After all of that, here’s the thing: I think Barça will go through to the final. I realize the odds are stacked against the team: down in the scoreline with no away goal, injuries riddling the lineup, fatigue setting in after 813 matches in a 3-month span, and the team’s unshakeable fortress well and truly shaken. Yet there’s also the hope that if Chelsea can win 1-0 at home, why can’t Barça pull of a 2-0 or a 3-1? Why not? Putting several beyond Chelsea is no easy feat, but what is to say it’s impossible? Arsenal put 5 beyond them (and the final score, 5-3, would be fine by me). Aston Villa beat them 1-3 at Stamford Bridge. Liverpool beat them 0-2 at the Bridge in the Carling Cup. And yes, those are the only times this season that Chelsea has ended with a scoreline that would see them out of the Champions League (as best as I can tell, anyway), but then again, Barça has put a good enough scoreline beyond quite a few teams.

Valdes, Alves, Pique, Puyol, Adriano, Busquets, Xavi, Iniesta, Cesc, Messi, Alexis.

While I absolutely love Tello and Thiago, I do think their inclusion in the lineup against Madrid was an act of desperation forced upon Guardiola by injuries and circumstance. Then again, why not Cuenca? Why not make a move earlier to rectify what was going on? But I don’t mean to question Pep—I feel both like I’m not smart enough to understand it and incredibly annoyed that I think I understand what he did wrong. Tello wasn’t ready, was too frisky to put out there when calmness and control were necessary.

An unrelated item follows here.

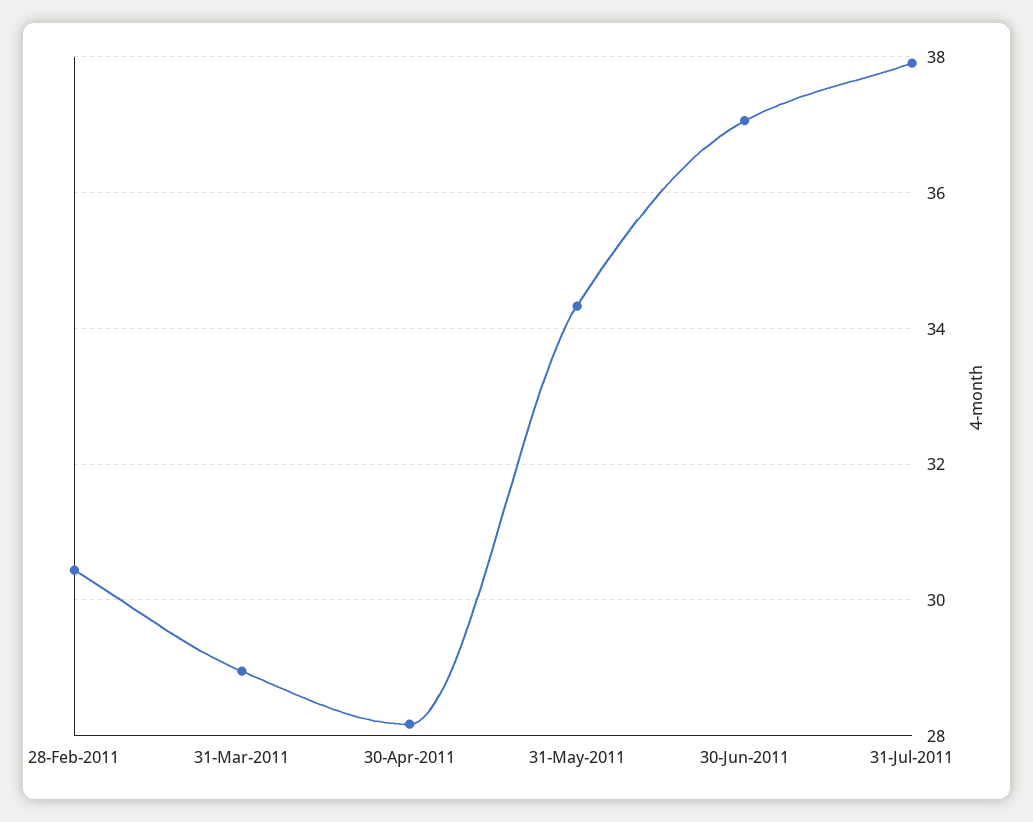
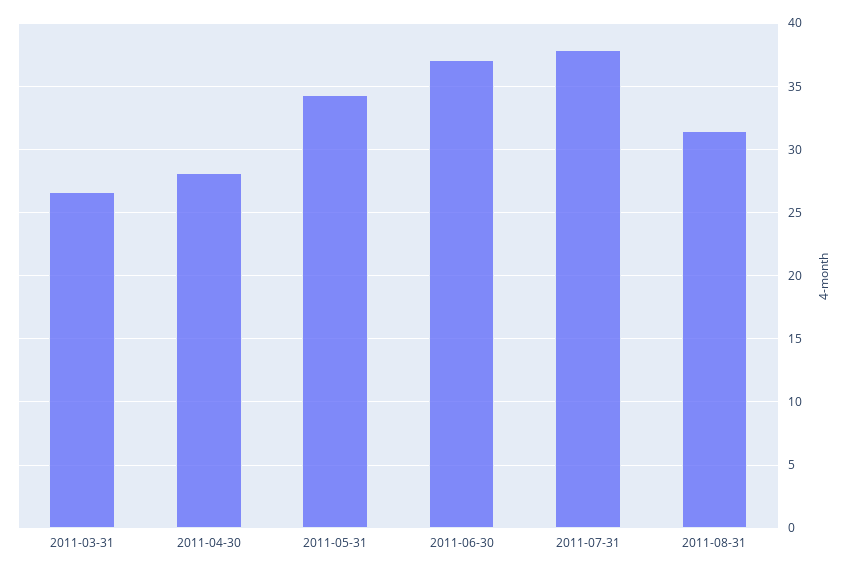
28-Feb-2011: 30.4 -> none
31-Mar-2011: 29 -> 26.5
2011-08-31: none -> 31.5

Thiago was simply put in an untenable position: dominate the midfield, make runs, fight fires, break them down, etc.

But how do you not include the immense Mascherano in the lineup? Can Puyol play LB effectively enough? Is Pique ready to step back on the field and prove—once again—why he’s world class? Thiago, Pedro, Cuenca, they all deserve a look here, for width, for pace, for understanding  of the system. But who do you sacrifice? I’m not the biggest Cesc fan, but it seemed on Saturday that there was a lack of verticality, that the team was setting up chances and then failing to do anything about them because no one made the run. It’s not that verticality is good, but rather that if the team sets up a vertical game plan, maybe there should be someone there to collect the pass or at least open up some midfield space?

And, of course: put away your chances. If you don’t put away your chances, you lose. Simple. It’s the story of the last 2 matches, really, and it can’t go on if the season is to continue. Simple. Messi needs to wake up, but he needs support too, he needs space and players not barfing their chances into the upper deck (Cesc, Xavi, Alexis, and Busi).

I think we do it. I think we crush. I think we play like Barça can play. Official Prediction: 3-1. Goals by Messi (2) and Alexis. Play to win. Win to keep playing.

I believe. Do you?

Posted in Champions League, Preview34 Comments

A Game Beyond A Game

The great day is upon us. Much has been made about this one simply because it is the title decider. Much should be made of it. Draw or lose and Barça has lost its shot at the league title. Win and there’s a fighting chance to take a 10 point deficit and drown it in the jubilation of a trophy. Guardiola knows this and Mourinho absolutely knows this. Both are consummate winners, both can see exactly how this could pan out.

The players will be ready in a few hours time, walking out onto the field to the blaring himno and the screams of thousands of adoring and simultaneously hateful fans. This is morbo, this is where Pepe jokes and men on their knees before altars to Messi come to rest at the end of a weary season. This is el clásico and this is why we play the game.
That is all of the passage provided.